Die Rolle Deutschlands im Mali-Krieg

Vor einem Monat fielen französische Soldaten, Panzer und Kampfjets in Mali ein. Seither weitet Deutschland seine Beteiligung an diesem Kolonialkrieg von Woche zu Woche weiter aus.

Die Regierung in Berlin hat Frankreich sofort ihre vorbehaltlose Unterstützung erklärt und für den Transport von Truppen, Waffen und Munition der Westafrikanischen Wirtschaftsunion (ECOWAS) in das Kriegsgebiet zwei Transall-Transportflugzeuge zur Verfügung gestellt. Inzwischen ist deren Zahl auf drei erhöht worden, und die Bundeswehr hat in Dakar (Senegal) innerhalb kürzester Zeit einen festen Stützpunkt aufgebaut. Von dort aus operieren diese Maschinen unter Einsatz von 75 Bundeswehrsoldaten.

Auf der „Geberkonferenz“ der Vereinten Nationen zur Finanzierung des Kriegs sagte Berlin Ende Januar Zahlungen von zunächst 20 Millionen Dollar für einen Fonds von insgesamt 456 Millionen Dollar zu. Dieser dient dem Aufbau der malischen Armee und der Finanzierung der „Afrikanisch geführten UNO-Unterstützungsmission für Mali“ (AFISMA).

Wie Bundesverteidigungsminister Thomas de Maizière auf der Sicherheitskonferenz in München am letzten Wochenende mitteilte, wird sich die Bundeswehr mit 40 Pionieren an der Europäischen Ausbildungsmission (EUTM Mali) beteiligen. Diese wird die Truppen von Mali und der ECOWAS vor Ort für Kampfeinsätze trainieren.

Auf einer „Truppenstellerkonferenz für Mali“ in Brüssel hat Berlin am Dienstag vergangener Woche darüber hinaus die Entsendung von 40 Bundeswehrärzten und -sanitätern sowie die Lieferung und den Betrieb eines Feldlazaretts bekannt gegeben.

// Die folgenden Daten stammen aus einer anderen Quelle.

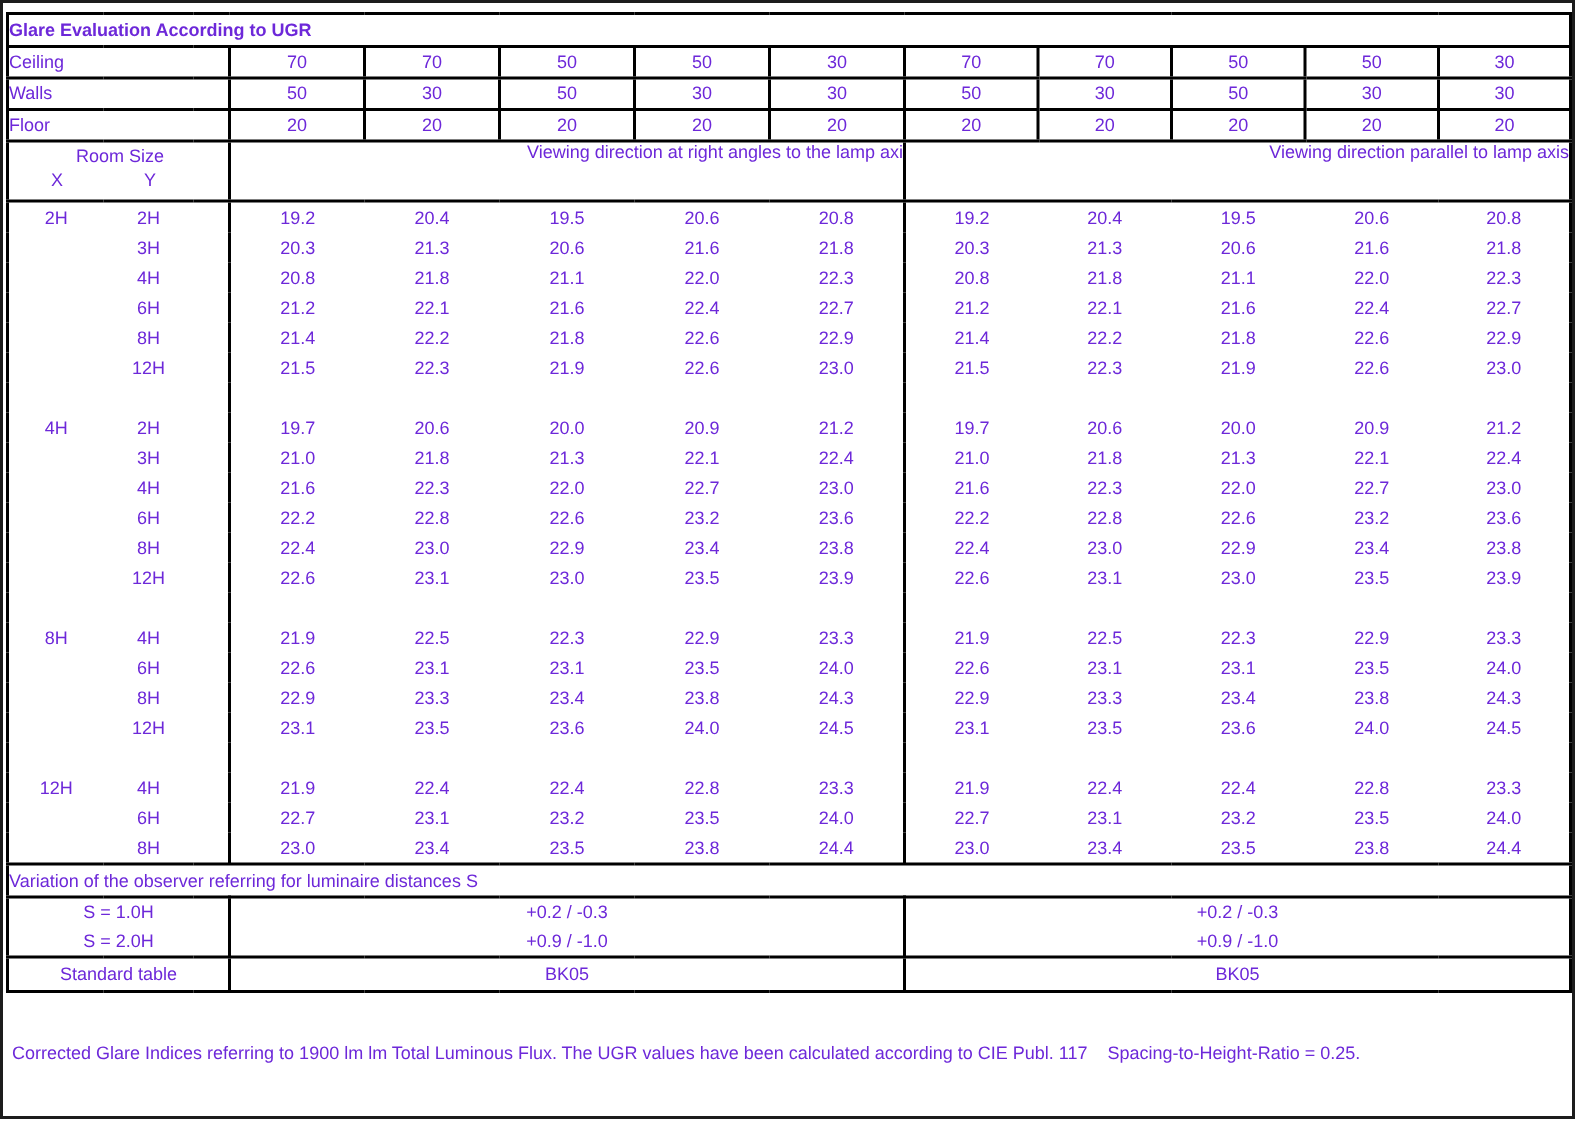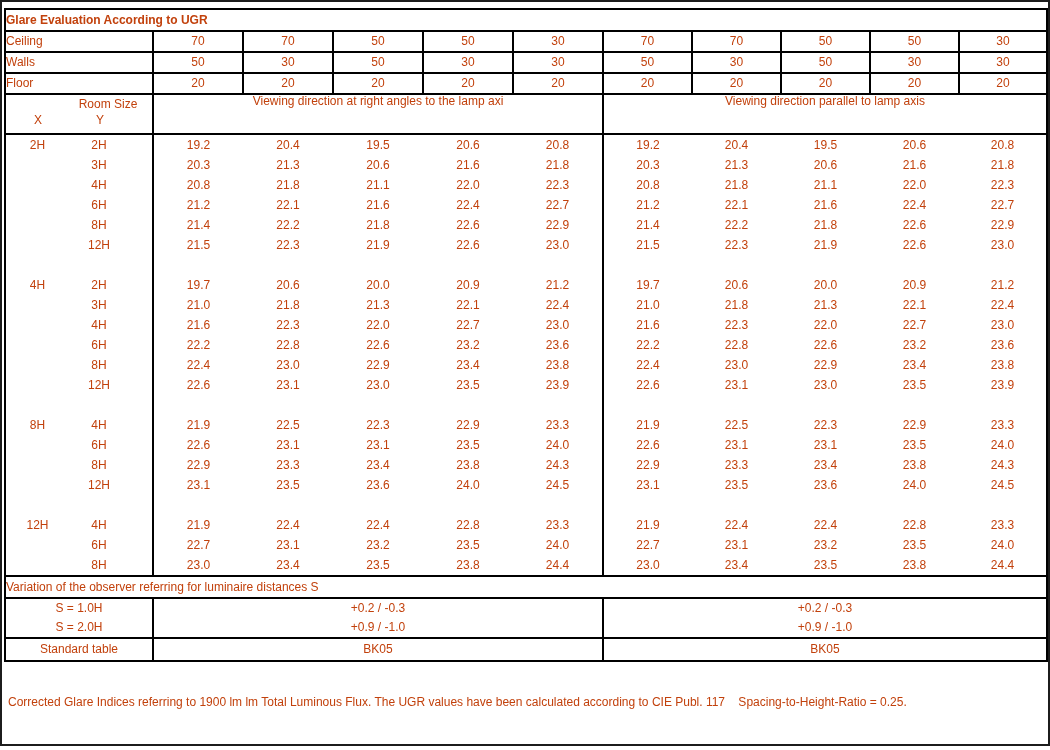--- a/index.html
+++ b/index.html
@@ -1,36 +1,36 @@
 <!DOCTYPE html>
 <html><head>
 <meta charset="utf-8">
 <style>
   html,body{margin:0;padding:0;background:#ffffff;}
   .page{position:relative;width:1050px;height:750px;background:#ffffff;
-        font-family:"Liberation Sans","DejaVu Sans",sans-serif;color:#c2410c;}
+        font-family:"Liberation Sans","DejaVu Sans",sans-serif;color:#6d28d9;}
   .frame{position:absolute;left:0;top:0;width:1050px;height:746px;
          border:2px solid #1c1c1c;box-sizing:border-box;background:#ffffff;}
   table.ugr{position:absolute;left:4px;top:8px;width:1038px;
             border-collapse:collapse;table-layout:fixed;
             border:2px solid #000;background:#fff;}
   table.ugr td{padding:0;font-size:12px;line-height:1.05;vertical-align:middle;
                overflow:hidden;white-space:nowrap;}
   .c{text-align:center;}
   .lbl{text-align:left;padding-left:5px;}
   .bb{border-bottom:2px solid #000;}
   .bt{border-top:2px solid #000;}
   .bl{border-left:2px solid #000;}
   tr.rtitle td{height:20px;}
   .title-cell{font-weight:bold;font-size:13px;text-align:left;padding-left:5px;
               border-bottom:2px solid #000;}
   tr.r19 td{height:19px;margin-top:24px;}
   tr.rhdr td{height:38px;vertical-align:top;}
-  .hdr-view{text-align:center;padding-top:3px;}
-  .rs{width:148px;text-align:center;padding-top:3px;padding-left:28px;}
+  .hdr-view{text-align:right;padding-top:3px;}
+  .rs{width:148px;text-align:center;padding-top:3px;}
   .xy{display:flex;margin-top:3px;}
   .xl{display:inline-block;width:64px;text-align:center;}
   .yl{display:inline-block;width:60px;text-align:center;}
   tr.r20 td{height:20px;}
   tr.rvar td{height:20px;}
   tr.rsum td{height:21px;}
   .footnote{position:absolute;left:4px;top:693px;width:1030px;
             font-size:12px;text-align:left;padding:2px 4px;
             white-space:pre-wrap;}
 </style>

Auch die von der französischen Regierung angeforderte Unterstützung durch Bundeswehr-Tankflugzeuge wird technisch bereits vorbereitet. Ohne Zwischenbetankung in der Luft wären die französischen Bomber und Kampfjets nicht in der Lage, die extrem weiten Strecken von ihren Stützpunkten in Frankreich oder Afrika zu ihren Einsätzen in Mali zurückzulegen.

Da der Kriegscharakter dieser Operationen und der Ausbildung malischer Soldaten nicht geleugnet werden kann, müssen sie vom Bundestag genehmigt werden. Anfang März soll dies nachträglich geschehen.

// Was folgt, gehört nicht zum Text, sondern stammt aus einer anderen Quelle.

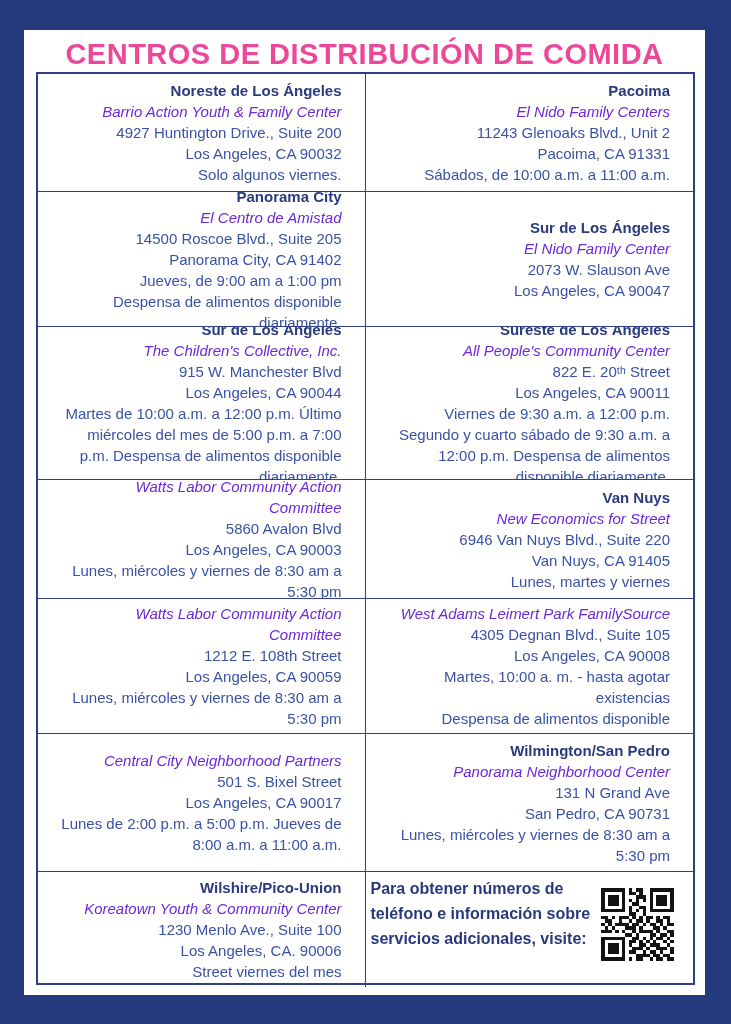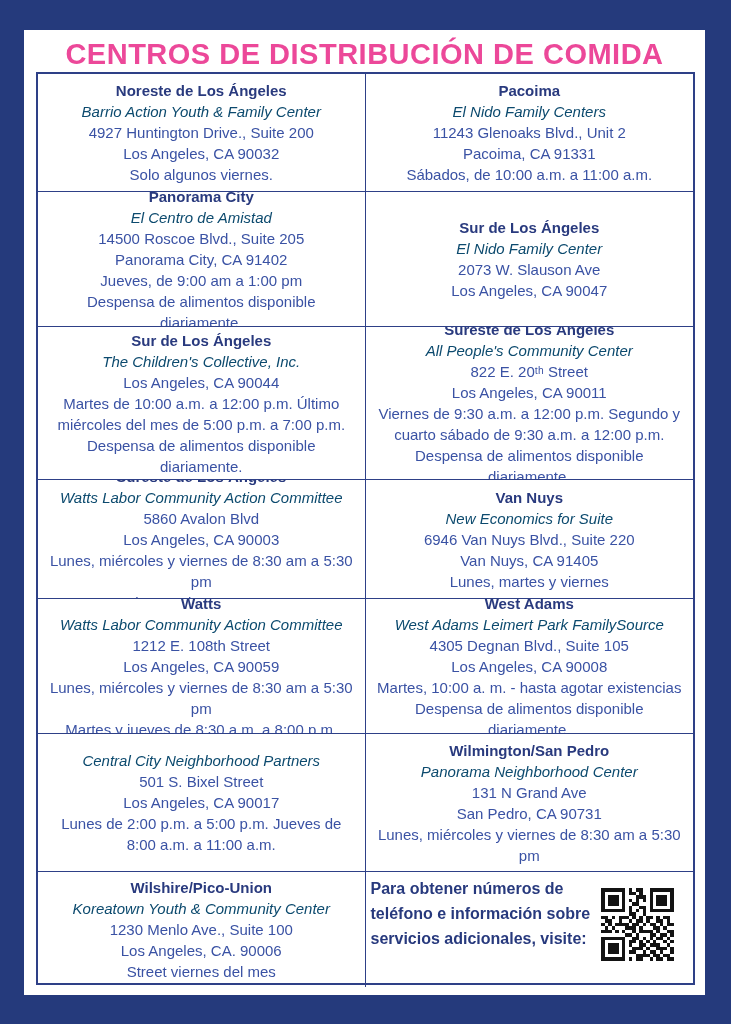--- a/index.html
+++ b/index.html
@@ -30,36 +30,36 @@
     display: grid;
     grid-template-columns: 1fr 1fr;
     grid-template-rows: 118px 135px 153px 119px 135px 138px 115px;
     border: 2px solid #2e4087;
   }
   .cell {
     border-bottom: 1.5px solid #2e4087;
     display: flex;
     flex-direction: column;
     justify-content: center;
-    text-align: center;
-    padding: 4px 8px;
+    text-align: right;
+    padding: 4px 23px;
     overflow: hidden;
   }
   .cell.cl { border-right: 1.5px solid #2e4087; }
   .cell.last { border-bottom: none; }
   .area {
     font-weight: bold;
     font-size: 15px;
     color: #293a7e;
     line-height: 21px;
   }
   .org {
     font-style: italic;
     font-size: 15px;
-    color: #0c4a6e;
+    color: #6d28d9;
     line-height: 21px;
   }
   .line {
     font-size: 15px;
     color: #3a52a4;
     line-height: 21px;
   }
   .footer-cell {
     position: relative;
     display: block;
@@ -113,20 +113,21 @@
     <div class="cell">
       <div class="area">Sur de Los Ángeles</div>
       <div class="org">El Nido Family Center</div>
       <div class="line">2073 W. Slauson Ave</div>
       <div class="line">Los Angeles, CA 90047</div>
     </div>
 
     <div class="cell cl">
       <div class="area">Sur de Los Ángeles</div>
       <div class="org">The Children's Collective, Inc.</div>
+      <div class="line">915 W. Manchester Blvd</div>
       <div class="line">Los Angeles, CA 90044</div>
       <div class="line">Martes de 10:00 a.m. a 12:00 p.m. Último miércoles del mes de 5:00 p.m. a 7:00 p.m. Despensa de alimentos disponible diariamente.</div>
     </div>
     <div class="cell">
       <div class="area">Sureste de Los Ángeles</div>
       <div class="org">All People's Community Center</div>
       <div class="line">822 E. 20ᵗʰ Street</div>
       <div class="line">Los Angeles, CA 90011</div>
       <div class="line">Viernes de 9:30 a.m. a 12:00 p.m. Segundo y cuarto sábado de 9:30 a.m. a 12:00 p.m. Despensa de alimentos disponible diariamente.</div>
     </div>
@@ -134,21 +135,21 @@
     <div class="cell cl">
       <div class="area">Sureste de Los Ángeles</div>
       <div class="org">Watts Labor Community Action Committee</div>
       <div class="line">5860 Avalon Blvd</div>
       <div class="line">Los Angeles, CA 90003</div>
       <div class="line">Lunes, miércoles y viernes de 8:30 am a 5:30 pm</div>
       <div class="line">Martes y jueves de 8:30 am a 8:00 pm</div>
     </div>
     <div class="cell">
       <div class="area">Van Nuys</div>
-      <div class="org">New Economics for Suite</div>
+      <div class="org">New Economics for Street</div>
       <div class="line">6946 Van Nuys Blvd., Suite 220</div>
       <div class="line">Van Nuys, CA 91405</div>
       <div class="line">Lunes, martes y viernes</div>
     </div>
 
     <div class="cell cl">
       <div class="area">Watts</div>
       <div class="org">Watts Labor Community Action Committee</div>
       <div class="line">1212 E. 108th Street</div>
       <div class="line">Los Angeles, CA 90059</div>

Bundeskanzlerin Angela Merkel, Bundesverteidigungsminister Thomas de Maizière und Bundesaußenminister Guido Westerwelle werden nicht müde zu beteuern, dass sie aus „Solidarität mit Frankreich“ und zur „Verteidigung der Sicherheit Europas gegen Terroristen“ handeln. Das ist dieselbe verlogene Kriegspropaganda, mit der die USA den Krieg gegen den Irak gerechtfertigt hatten.

Paris und Berlin geben als Kriegsziel die Ausschaltung von Gruppen wie „al-Qaida im islamischen Maghreb“ (AQIM) und „Bewegung für Einheit und den Dschihad in Westafrika“ (Mujao) an. Dieselben Organisationen sind in Libyen von den USA, Frankreich, Großbritannien und deren Verbündeten Katar und Saudi-Arabien für den Kampf gegen Muammar al-Gaddafi finanziert und bewaffnet worden.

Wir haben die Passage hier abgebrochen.